銀河剛才見識過白曲的厲害,正面硬碰硬,她絕不是白曲的對手,所以她每投射一次鋼針,她就迅速變換一次位置。
喊叫的人是白曲,被刺中的人也是她。
“呀——,囁囁囁”,天毒長來這老毒物,竟沒死,正握著斷魂劍,狠狠地紮在白曲的左肩膀上 ,一路推喊著,把她推扎到牆上為止。
“啊!”,白曲痛苦地喊著,一掌把天毒長老拍飛,但只是把人逼退數步,明顯沒有剛才那一掌的威力。
“啊!快把劍拔出來”,白曲痛苦地喊著,聲音顫抖,體內的小黑痛苦不已,斷魂的神力,彷彿在將她的靈魂一絲一絲地抽離。
白曲神情十分痛苦,脖子上的青筋已經暴動,額頭已經掛滿了汗珠,雙手正在用力地拔著斷魂劍。
天毒長老豈會讓白曲得逞,伸著長爪再次向白曲撲來,看樣子,是要擰斷她的脖子。
‘砰~’,三皇子隨手撿起了一位士兵的長劍,擋住了天毒長老。
‘嗖,嗖,嗖,嗖~’,銀河見勢,趁虛而入,幾枚鋼針扎向了白曲的四肢,
“啊!”,別說拔劍了,她現在整個人被釘在牆上,已經動彈不得,而斷魂劍也沒有被拔出,還在不斷地抽剝著小黑的靈魂。
‘嗖~嗖~嗖’,銀針又快又狠,這回她真的躲不掉了。
‘噗~噗~噗’,這是銀針扎入肉裡的聲音,一高大的身影,抱住在了白曲,把她緊緊地圈在懷裡。
白曲瞪大了眼睛,擋在她眼前的胸膛再次滲出鮮血,那一枚要衝向她腦門的鋼針,現在已經紮在了傅盛的心臟裡,心口不斷的往外滲血。
“噗,咳!”,傅盛咳了一口鮮血,撐著身子,頭慢慢地低了下來,抵在白曲的額頭上,染血的雙手輕輕地撫上白曲的臉龐,“姐~姐,原~諒~我,但,真的,沒害,師~娘”。
‘嘭~’,傅盛在白曲面前重重地倒下,白曲兜著一眼的淚,呆滯般,沒了反應。
‘嗖~嗖~嗖~’,
小黑:姓白的,你他媽的是想等著給我們收屍嗎?
小黑在腦海裡的一聲吶喊,震得白曲渾身一激靈,眼裡的淚珠大滴地滑落,但眼神卻異常的清明,“都給我死!”。

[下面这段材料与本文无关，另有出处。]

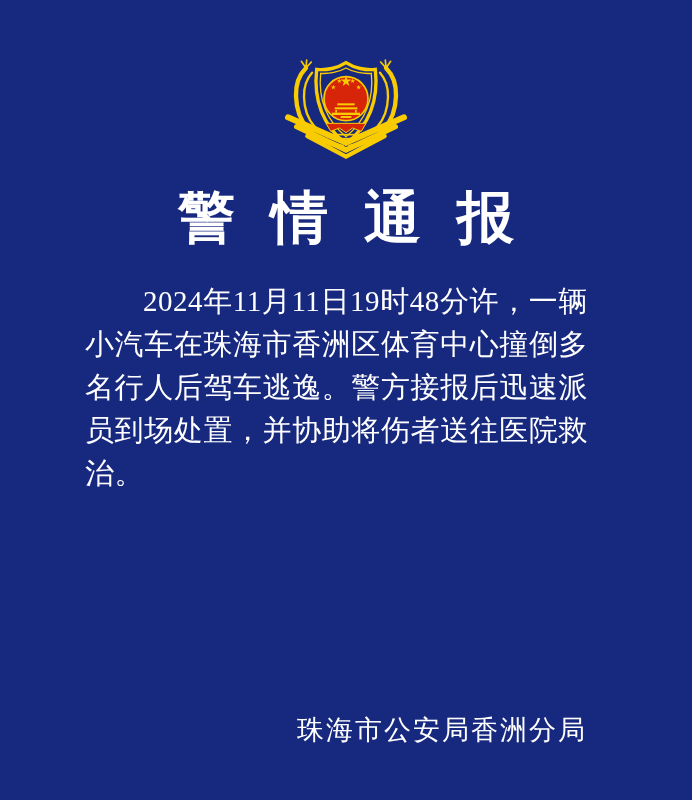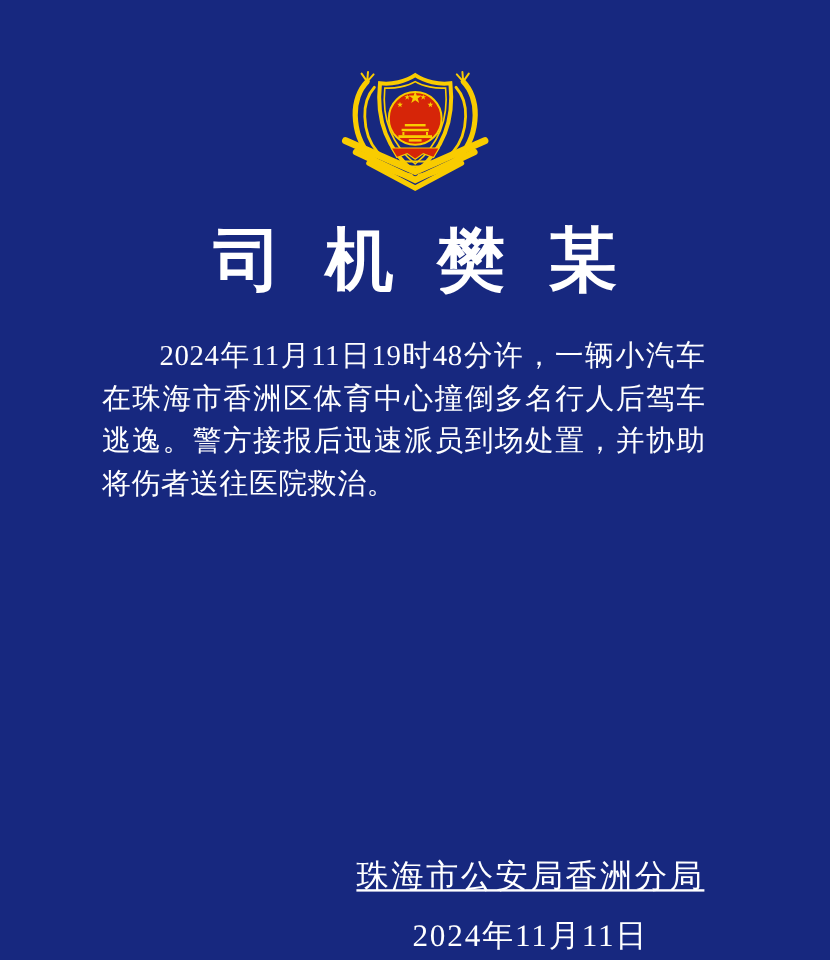--- a/index.html
+++ b/index.html
@@ -22,40 +22,39 @@
     margin:24px 0 0 0;
     display:flex;justify-content:center;
     padding-left:36px;            
     font-size:57px;line-height:1.2;
     font-weight:bold;
     letter-spacing:36px;
     color:var(--text,#ffffff);
   }
   .body{
     margin:28px 104px 0 85px;
-    font-size:24px;
+    font-size:29px;
     line-height:1.48;
     letter-spacing:0.5px;
     text-align:justify;
   }
   .body p{
     margin:0;
     text-indent:2em;
   }
   .signature{
     position:absolute;
     top:712px;
     left:196px;
     width:492px;
     text-align:center;
   }
   .agency{
     font-size:27px;
     letter-spacing:2px;
-    text-decoration:underline;
   }
   .date{
     margin-top:14px;
     font-size:26px;
     letter-spacing:1.5px;
   }
 </style>
 </head>
 <body>
 
@@ -96,24 +95,23 @@
       <rect class="gold-fill" x="79" y="91" width="42" height="3.5"></rect>
       <rect class="gold-fill" x="92" y="96" width="16" height="3"></rect>
 
       <path class="red-fill" d="M70 107 L130 107 L123 119 L110 114 L100 121 L90 114 L77 119 Z" stroke="var(--gold,#f9cc00)" stroke-width="1.5"></path>
 
       <path class="gold-stroke" d="M80 124 L120 124" stroke-width="2.5"></path>
       <path class="gold-stroke" d="M88 130 L112 130" stroke-width="2.5"></path>
     </svg>
   </div>
 
-  <h1 class="title">司机樊某</h1>
+  <h1 class="title">警情通报</h1>
 
   <div class="body">
     <p>2024年11月11日19时48分许，一辆小汽车在珠海市香洲区体育中心撞倒多名行人后驾车逃逸。警方接报后迅速派员到场处置，并协助将伤者送往医院救治。</p>
   </div>
 
   <div class="signature">
     <div class="agency">珠海市公安局香洲分局</div>
-    <div class="date">2024年11月11日</div>
   </div>
 
 </div>
 
 </body></html>

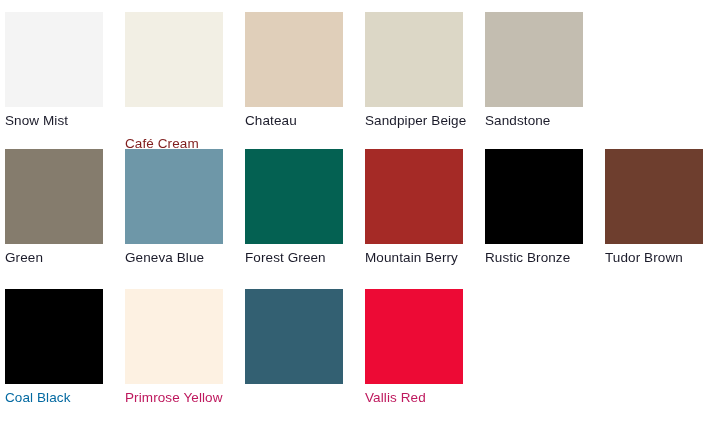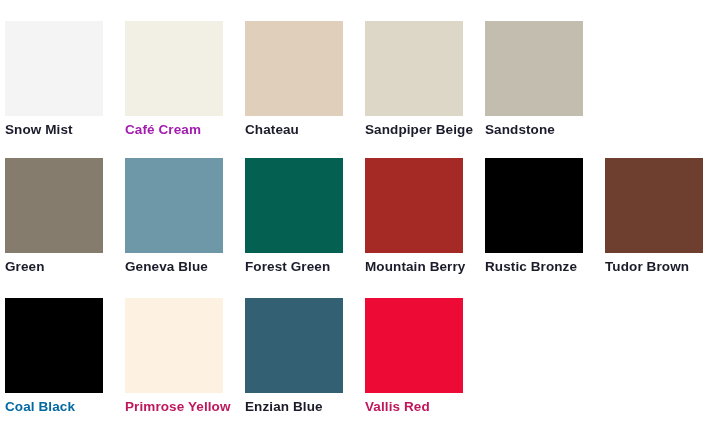--- a/index.html
+++ b/index.html
@@ -26,24 +26,23 @@
     left: 0;
     width: 721px;
     height: 140px;
   }
   .swatch-row.r0 { top: 0px; }
   .swatch-row.r1 { top: 137px; }
   .swatch-row.r2 { top: 277px; }
 
   .swatch-cell {
     position: absolute;
-    top: 16px;
+    top: 7px;
     width: 98px;
     height: 135px;
-    font-weight: bold;
   }
   .swatch-cell.c0 { left: 5px; }
   .swatch-cell.c1 { left: 125px; }
   .swatch-cell.c2 { left: 245px; padding-left: 32px; }
   .swatch-cell.c3 { left: 365px; }
   .swatch-cell.c4 { left: 485px; }
   .swatch-cell.c5 { left: 605px; }
 
   .swatch-chip {
     position: absolute;
@@ -70,21 +69,21 @@
 
 <div id="palette">
 
   <div class="swatch-row r0">
     <div class="swatch-cell c0">
       <span class="swatch-chip" style="background-color: rgb(244, 244, 244);"></span>
       <span class="swatch-label" style="color: rgb(27, 27, 42);">Snow Mist</span>
     </div>
     <div class="swatch-cell c1">
       <span class="swatch-chip" style="background-color: rgb(242, 239, 228);"></span>
-      <span class="swatch-label" style="color: #a21caf;">Café Cream</span>
+      <span class="swatch-label" style="color: #7f1d1d; margin-top: 23px;">Café Cream</span>
     </div>
     <div class="swatch-cell c2">
       <span class="swatch-chip" style="background-color: rgb(224, 207, 186);"></span>
       <span class="swatch-label" style="color: rgb(27, 27, 42);">Chateau</span>
     </div>
     <div class="swatch-cell c3">
       <span class="swatch-chip" style="background-color: rgb(220, 215, 198);"></span>
       <span class="swatch-label" style="color: rgb(27, 27, 42);">Sandpiper Beige</span>
     </div>
     <div class="swatch-cell c4">
@@ -124,21 +123,20 @@
     <div class="swatch-cell c0">
       <span class="swatch-chip" style="background-color: rgb(0, 0, 0);"></span>
       <span class="swatch-label" style="color: #0369a1;">Coal Black</span>
     </div>
     <div class="swatch-cell c1">
       <span class="swatch-chip" style="background-color: rgb(253, 241, 226);"></span>
       <span class="swatch-label" style="color: #be185d;">Primrose Yellow</span>
     </div>
     <div class="swatch-cell c2">
       <span class="swatch-chip" style="background-color: rgb(51, 96, 114);"></span>
-      <span class="swatch-label" style="color: rgb(27, 27, 42);">Enzian Blue</span>
     </div>
     <div class="swatch-cell c3">
       <span class="swatch-chip" style="background-color: rgb(237, 10, 53);"></span>
       <span class="swatch-label" style="color: #be185d;">Vallis Red</span>
     </div>
   </div>
 
 </div>
 
 </body></html>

白曲的聲音不大,但卻鏗鏘有力,鋼針離腦袋只有幾毫米的距離,瞬間被凍結,隨即從她體內爆發出一股強大的波動。
‘嘣——’,波動直接將紮在白曲體內的鋼針還有斷魂劍,全部震飛出去,連正在打鬥的三皇子和天毒長老都始料不及,倆人也被轟倒在地,但顯然虛弱的三皇子更加嚴重些。
“我的劍,你也配拿?”,這話白曲是盯著天毒長老說的,語氣平淡但卻帶著濃濃的厭惡,同時,白曲右手一伸,被震飛插在地上的斷魂劍,便騰空飛起,速度之快,讓人躲之不及,直接穿過遠處銀河的身體,回到白曲的手中。
是的,是直接穿過了銀河的身體,當時波動從白曲體內爆出,銀河躲到了石頭後面,躲過了衝擊,而斷魂就被插在離她不遠處的空地上,銀河的目光已經投在了斷魂上,不料白曲的話音剛落,她便被穿心而過,甚至來不及發出喊叫,只是驚恐地瞪著白曲,便倒在了地上。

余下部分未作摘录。